Proses pembuatan ulang
Menurut White (1995), proses penulisan ulang atau penulisan ulang kehidupan merupakan proses kolaboratif dimana terapis harus melakukan praktek-praktek berikut:
- Gunakan posisi penulisan bersama kolaboratif.
- Bantu klien melihat diri mereka terpisah dari masalah mereka melalui outsourcing.
- Bantu klien untuk mengingat saat-saat dalam hidup mereka di mana mereka tidak merasa tertekan oleh masalah mereka, yang disebut peristiwa luar biasa.
- Perluas deskripsi peristiwa luar biasa ini dengan pertanyaan tentang "lanskap tindakan" dan "lanskap kesadaran."
- Hubungkan peristiwa luar biasa dengan peristiwa lain di masa lalu dan rentangkan kisah ini ke masa depan untuk membentuk narasi alternatif di mana diri dipandang lebih kuat daripada masalahnya.
- Undanglah anggota penting dari jejaring sosial Anda untuk menyaksikan narasi pribadi baru ini.
- Dokumentasikan praktik dan wawasan baru yang mendukung narasi pribadi baru ini melalui sarana sastra.
- Izinkan orang lain, yang terjebak oleh narasi penindasan yang sama, untuk mendapatkan keuntungan dari pengetahuan baru ini melalui praktik menerima dan mengembalikan.
Kritik Terapi Naratif
Terapi Naratif adalah subjek dari banyak kritik karena, antara lain, ketidakkonsistenan teoretis dan metodologisnya:
- Ia dikritik karena mempertahankan keyakinan konstruksionis sosial bahwa tidak ada kebenaran mutlak, tetapi sudut pandang yang disetujui secara sosial.
- Ada kekhawatiran bahwa guru Terapi Naratif terlalu kritis terhadap pendekatan terapeutik lain, mencoba mendasarkan postulat mereka.
- Yang lain mengkritik bahwa Terapi Naratif tidak memperhitungkan bias dan pendapat pribadi yang dimiliki terapis naratif selama sesi terapi.

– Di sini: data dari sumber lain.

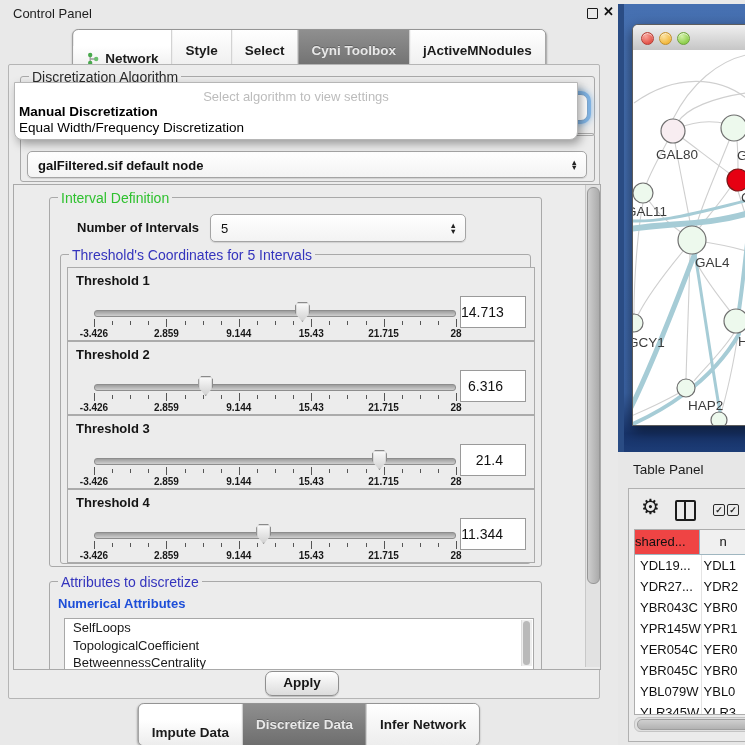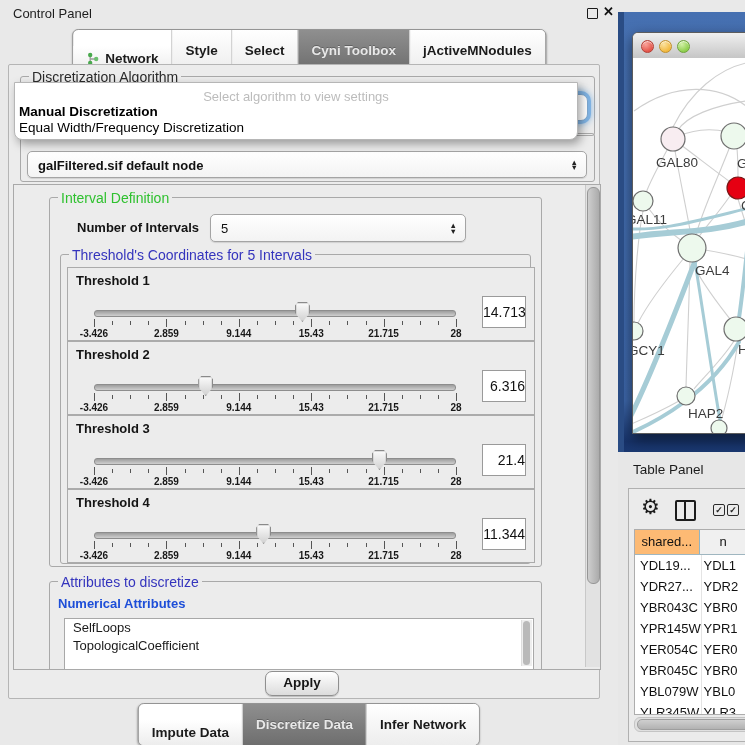--- a/index.html
+++ b/index.html
@@ -88,7 +88,7 @@
              text-align:center;line-height:22px;box-shadow:0 1px 1px rgba(0,0,0,.2);}
 
   
-  .desktop{position:absolute;left:618px;top:12px;width:127px;height:452px;overflow:hidden;
+  .desktop{position:absolute;left:618px;top:4px;width:127px;height:452px;overflow:hidden;
            background:linear-gradient(180deg,#4670b1 0%,#3c65a7 86%,#17336a 95%,#1e3e78 100%);
            border-left:6px solid #2a4c84;box-sizing:border-box;}
   .net-window{position:absolute;left:8px;top:20px;width:130px;height:402px;border-radius:6px 6px 0 0;

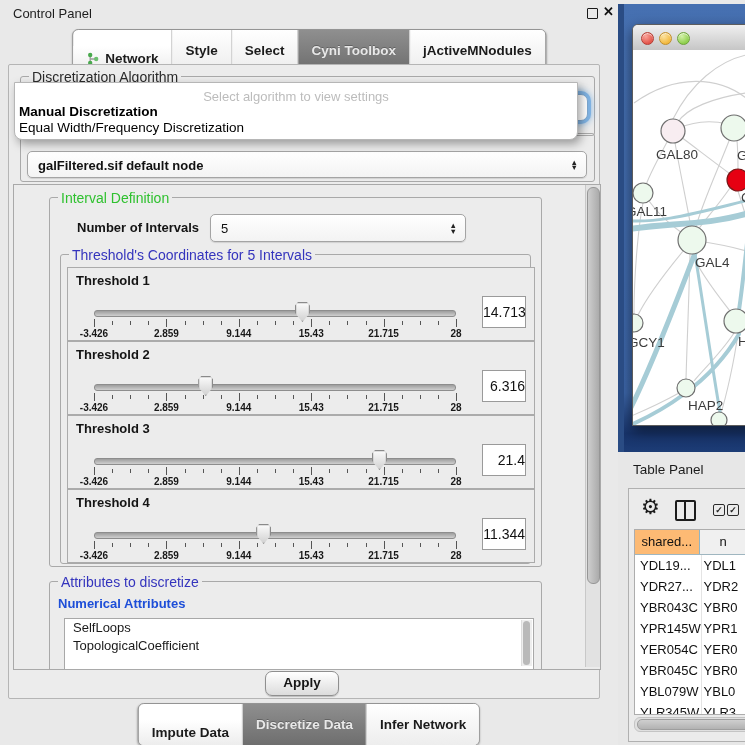--- a/index.html
+++ b/index.html
@@ -74,7 +74,7 @@
   .tick-labels{position:absolute;left:0;right:0;top:24px;height:11px;}
   .tick-label{position:absolute;transform:translateX(-50%);font-size:10px;font-weight:bold;color:#191919;white-space:nowrap;}
   .value-box{position:absolute;right:8px;top:28px;width:42px;height:30px;background:#fff;border:1px solid #9a9a9a;
-             font-size:14px;color:#111;text-align:right;line-height:30px;padding-right:0;}
+             font-size:14px;color:#111;text-align:right;line-height:30px;padding-right:22px;}
 
   
   .attr-title{position:absolute;left:8px;top:14px;font-size:13px;font-weight:bold;color:#1d4ed8;}

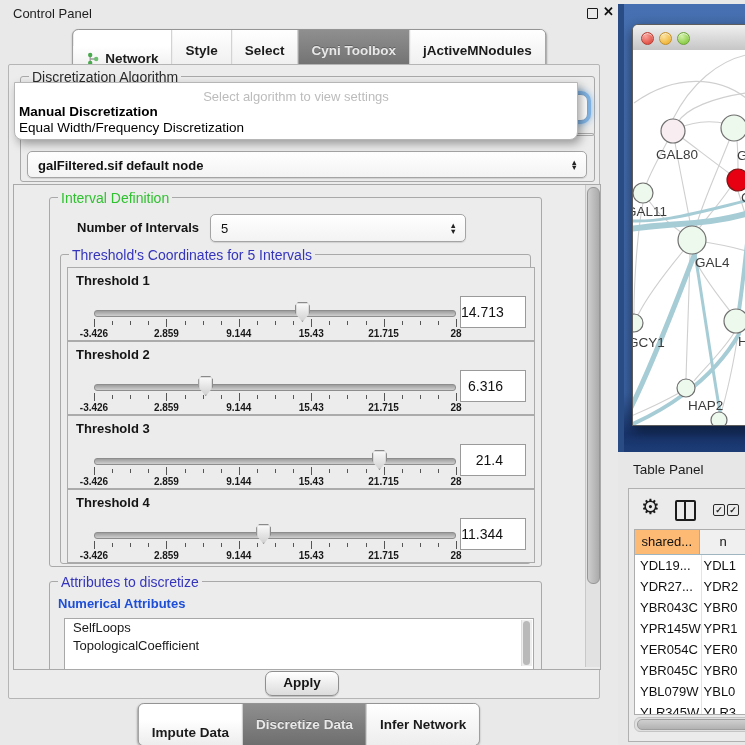--- a/index.html
+++ b/index.html
@@ -115,7 +115,7 @@
   .ttable{position:absolute;left:5px;top:40px;width:118px;height:184px;background:#fff;border:1px solid #adadad;overflow:hidden;}
   .thead{display:flex;height:24px;border-bottom:1px solid #9fb6c0;}
   .th{font-size:13px;color:#111;line-height:24px;box-sizing:border-box;}
-  .th.c1{width:77px;background:#fdba74;text-align:center;border-right:1px solid #8fb4c4;}
+  .th.c1{width:77px;background:#ef4444;text-align:left;border-right:1px solid #8fb4c4;}
   .th.c2{width:60px;background:#f0f0f0;padding-left:20px;}
   .trow{display:flex;height:21px;}
   .tcell{font-size:13px;color:#111;line-height:21px;white-space:nowrap;overflow:hidden;box-sizing:border-box;}

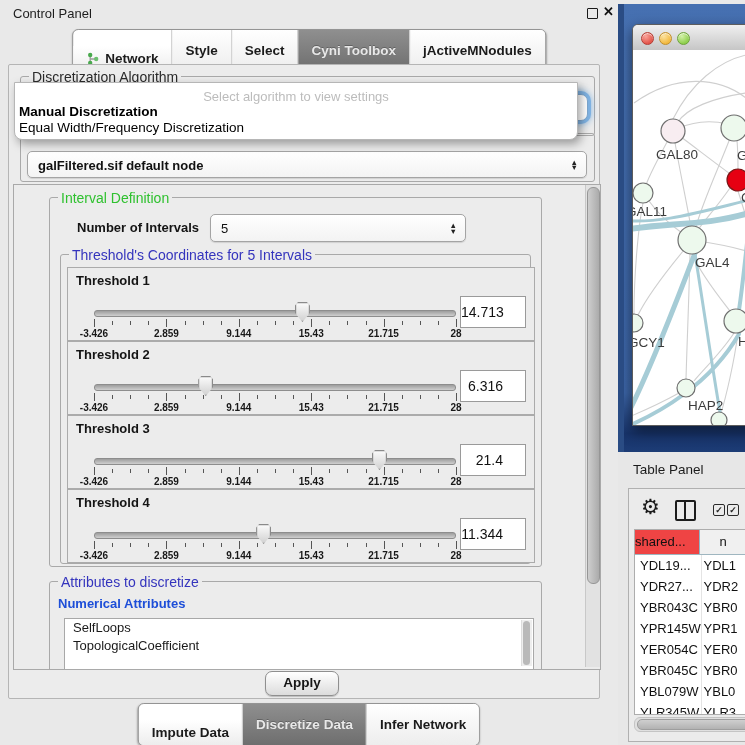--- a/index.html
+++ b/index.html
@@ -368,6 +368,7 @@
           </div>
       <div class="attr-item">SelfLoops</div>
           <div class="attr-item">TopologicalCoefficient</div>
+          <div class="attr-item">BetweennessCentrality</div>
         </div>
     </div>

- Ia juga dikritik karena kurangnya studi klinis dan empiris untuk memvalidasi klaimnya. Dalam pengertian ini, Etchison dan Kleist (2000) mempertahankan bahwa hasil kualitatif Terapi Naratif tidak sejalan dengan temuan sebagian besar studi empiris yang dilakukan, sehingga kurang memiliki dasar ilmiah yang dapat mendukung keampuhannya.
Referensi
- Carr, A., (1998), Terapi Naratif Michael White, Terapi Keluarga Kontemporer, 20, (4).
- Freedman, Jill dan, Combs, Gene (1996). Terapi Naratif: Konstruksi sosial dari realitas yang disukai. New York: Norton. ISBN 0-393-70207-3.
- Montesano, A., Perspektif naratif dalam terapi keluarga sistemik, Revista de Psicoterapia, 89, 13, 5-50.
- Tarragona, M., (2006), terapi postmodern: pengantar singkat untuk terapi kolaboratif, terapi naratif dan terapi yang berfokus pada solusi, Psikologi Perilaku, 14, 3, 511-532.
- Payne, M. (2002) Terapi Naratif. Pengenalan untuk para profesional. Barcelona: Paidós.
- White, M. (2007). Peta praktik naratif. NY: WW Norton. ISBN 978-0-393-70516-4
- White, M., Epston, D., (1993), Media naratif untuk tujuan terapeutik, 89-91, Barcelona: Paidós.